Le rejet de la proposition de Boris Johnson de sanctions supplémentaires contre la Russie et la Syrie au G7 mardi est le dernier camouflet infligé au chef de la diplomatie britannique, grand artisan du Brexit, qui se bat pour être pris au sérieux
Déjà, quelques jours avant la réunion des ministres des Affaires étrangères du G7 à Lucques en Italie, M. Johnson avait annulé une visite en Russie, semblant ainsi céder la préséance à son homologue américain Rex Tillerson, qui s’y est rendu ce mardi.
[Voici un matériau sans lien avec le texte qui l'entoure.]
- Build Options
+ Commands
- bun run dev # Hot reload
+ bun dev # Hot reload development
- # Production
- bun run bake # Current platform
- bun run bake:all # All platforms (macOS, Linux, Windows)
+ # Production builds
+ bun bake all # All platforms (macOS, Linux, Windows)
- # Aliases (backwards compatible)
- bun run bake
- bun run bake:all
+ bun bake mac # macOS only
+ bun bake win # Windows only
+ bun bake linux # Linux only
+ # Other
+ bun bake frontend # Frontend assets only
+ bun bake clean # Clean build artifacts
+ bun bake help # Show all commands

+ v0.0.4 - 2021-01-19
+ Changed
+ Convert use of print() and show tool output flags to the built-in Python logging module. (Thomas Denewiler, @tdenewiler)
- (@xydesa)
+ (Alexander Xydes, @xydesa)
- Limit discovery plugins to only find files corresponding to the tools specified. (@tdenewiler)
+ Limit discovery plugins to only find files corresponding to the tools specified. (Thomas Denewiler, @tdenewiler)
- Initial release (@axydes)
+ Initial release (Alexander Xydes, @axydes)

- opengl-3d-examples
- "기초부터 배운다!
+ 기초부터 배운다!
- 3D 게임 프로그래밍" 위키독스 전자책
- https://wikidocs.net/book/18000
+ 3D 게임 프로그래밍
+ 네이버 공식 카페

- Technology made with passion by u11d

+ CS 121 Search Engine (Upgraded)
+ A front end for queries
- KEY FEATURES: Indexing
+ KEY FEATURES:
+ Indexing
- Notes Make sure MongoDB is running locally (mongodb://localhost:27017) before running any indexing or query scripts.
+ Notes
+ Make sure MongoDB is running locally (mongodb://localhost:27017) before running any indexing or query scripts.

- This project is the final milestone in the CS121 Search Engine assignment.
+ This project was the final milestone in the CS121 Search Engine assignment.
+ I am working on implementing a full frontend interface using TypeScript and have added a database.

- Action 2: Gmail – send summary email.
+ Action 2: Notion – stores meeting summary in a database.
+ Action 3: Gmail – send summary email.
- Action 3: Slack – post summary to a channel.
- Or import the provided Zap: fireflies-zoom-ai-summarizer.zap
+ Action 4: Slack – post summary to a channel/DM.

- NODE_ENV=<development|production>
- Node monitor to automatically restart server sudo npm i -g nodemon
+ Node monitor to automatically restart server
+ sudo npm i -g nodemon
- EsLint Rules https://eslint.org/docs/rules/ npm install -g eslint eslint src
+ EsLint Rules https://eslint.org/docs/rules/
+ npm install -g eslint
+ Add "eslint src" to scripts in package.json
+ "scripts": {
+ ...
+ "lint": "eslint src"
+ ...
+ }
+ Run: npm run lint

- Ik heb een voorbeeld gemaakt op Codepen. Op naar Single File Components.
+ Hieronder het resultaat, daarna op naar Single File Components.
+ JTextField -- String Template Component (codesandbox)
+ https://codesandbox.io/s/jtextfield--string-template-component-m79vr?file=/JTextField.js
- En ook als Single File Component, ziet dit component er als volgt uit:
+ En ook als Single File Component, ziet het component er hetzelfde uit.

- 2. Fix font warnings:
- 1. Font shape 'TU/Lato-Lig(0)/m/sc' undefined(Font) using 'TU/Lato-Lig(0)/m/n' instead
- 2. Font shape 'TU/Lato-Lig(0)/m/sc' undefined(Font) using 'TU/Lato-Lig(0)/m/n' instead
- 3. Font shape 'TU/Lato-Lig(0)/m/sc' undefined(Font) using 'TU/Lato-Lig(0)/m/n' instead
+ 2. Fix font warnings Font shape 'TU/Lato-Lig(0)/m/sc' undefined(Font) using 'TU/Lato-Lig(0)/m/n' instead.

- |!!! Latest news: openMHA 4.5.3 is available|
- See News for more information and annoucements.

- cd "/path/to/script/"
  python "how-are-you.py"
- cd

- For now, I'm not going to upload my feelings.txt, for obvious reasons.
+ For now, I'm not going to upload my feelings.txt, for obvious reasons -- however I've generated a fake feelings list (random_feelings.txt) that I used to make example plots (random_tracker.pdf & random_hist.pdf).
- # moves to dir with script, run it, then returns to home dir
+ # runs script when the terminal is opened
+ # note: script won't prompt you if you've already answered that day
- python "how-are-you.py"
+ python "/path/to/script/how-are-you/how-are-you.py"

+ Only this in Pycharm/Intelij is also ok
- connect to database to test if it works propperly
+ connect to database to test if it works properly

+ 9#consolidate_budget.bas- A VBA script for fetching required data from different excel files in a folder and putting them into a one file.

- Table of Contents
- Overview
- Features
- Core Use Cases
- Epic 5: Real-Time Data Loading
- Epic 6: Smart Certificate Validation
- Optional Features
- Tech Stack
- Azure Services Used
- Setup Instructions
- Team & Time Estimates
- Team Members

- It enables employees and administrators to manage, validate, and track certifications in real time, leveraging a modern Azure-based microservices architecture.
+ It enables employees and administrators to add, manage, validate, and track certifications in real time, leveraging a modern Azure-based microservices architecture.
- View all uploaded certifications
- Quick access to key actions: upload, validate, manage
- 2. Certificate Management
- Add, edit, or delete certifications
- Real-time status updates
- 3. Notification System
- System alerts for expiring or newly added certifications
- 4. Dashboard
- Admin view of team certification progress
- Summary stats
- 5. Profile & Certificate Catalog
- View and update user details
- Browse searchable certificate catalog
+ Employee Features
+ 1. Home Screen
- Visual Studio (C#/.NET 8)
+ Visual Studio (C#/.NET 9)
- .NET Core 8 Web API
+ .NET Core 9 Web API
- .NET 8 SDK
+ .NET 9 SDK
« Boris Johnson n’a aucune influence », écrivait l’éditorialiste du quotidien de gauche The Guardian, Martin Kettle, ne trouvant « aucun signe » que la Première ministre conservatrice Theresa May « lui confie de gros dossiers ».
Les médias britanniques, y compris conservateurs, ont cruellement raillé Boris Johnson et sa tignasse délibérément ébouriffée, grand champion du Brexit qui passait récemment encore pour un possible Premier ministre après le référendum du 23 juin sur la sortie de l’Union européenne.
« Caniche » des Etats-Unis, titrait le Mail on Sunday, citant un commentateur russe, tandis que le caricaturiste du Times le représentait en toutou avec un collier aux couleurs de l’Union Jack tenu à l’écart d’une réunion russo-américaine.
Le ministère russe des Affaires étrangères a lui estimé que l’annulation de sa visite confirmait que Londres « n’a pas vraiment d’influence dans la conduite des affaires internationales, restant +dans l’ombre+ de leurs partenaires stratégiques ».
‘Beaucoup menti’
Réputé pour ses plaisanteries à la limite de la bouffonnerie et ses déclarations iconoclastes, Boris Johnson a toujours paru aux antipodes de sa fonction.
Son homologue français Jean-Marc Ayrault commentait sa nomination en juillet dernier en relevant qu’il avait « beaucoup menti » lors de sa campagne pour convaincre ses concitoyens de voter Brexit. Et il avait été hué à sa première apparition publique en tant que ministre, lors de la fête nationale du 14 juillet à l’ambassade de France à Londres.
Quelques jours plus tard, il semblait confondre Egypte et Turquie lors d’une conférence de presse avec son homologue américain John Kerry et refusait de commenter certaines de ses propres blagues d’un goût douteux sur Hillary Clinton, alors secrétaire d’Etat, et le président Barack Obama.
Et dans la délicate partie qui s’engage entre Theresa May et l’UE pour négocier la sortie du club, ses déclarations à l’emporte pièce peuvent faire des dégâts.
‘Pas beaucoup de succès’
Sur la Syrie, il a beaucoup varié: en 2015, alors maire de Londres, il plaidait pour que la Grande-Bretagne « négocie avec le diable » et s’allie aux présidents russe Vladimir Poutine et syrien Bachar El-Assad contre le groupe jihadiste Etat islamique.
En octobre 2016, retournement, il appelle l’administration américaine à imposer des sanctions supplémentaires à la Russie.
Mais il change à nouveau de position en janvier 2017 devant une commission parlementaire britannique, mentionnant la possibilité que le président Assad soit autorisé à se représenter pour être ré-élu, estimant que le « mantra » occidental consistant à réclamer son départ a échoué.
Aujourd’hui, il réclame à nouveau le départ de Bachar al-Assad, après l’attaque chimique présumée qui a fait des dizaines de morts la semaine dernière en Syrie. Mais son appel à des sanctions renforcées contre des responsables militaires russe et syriens n’a pas même reçu l’appui du porte-parole de Mme May qui s’exprimait lundi devant la presse.
Selon une source diplomatique à la réunion du G7, M. Johnson est bien préparé pour des discussions bilatérales et s’est exprimé de façon persuasive mais in fine, « il ne semble pas avoir d’idées fermes ou de vraies convictions et il n’a pas eu beaucoup de succès ».
Pour Sarah Lain, chercheuse au groupe de réflexion sur la défense et la sécurité RUSI, la visite en Russie annulée pourrait bien être « une occasion manquée » de se mettre à l’eau. Mais « développer les relations avec les Etats-Unis est évidemment beaucoup plus important stratégiquement », relève-t-elle.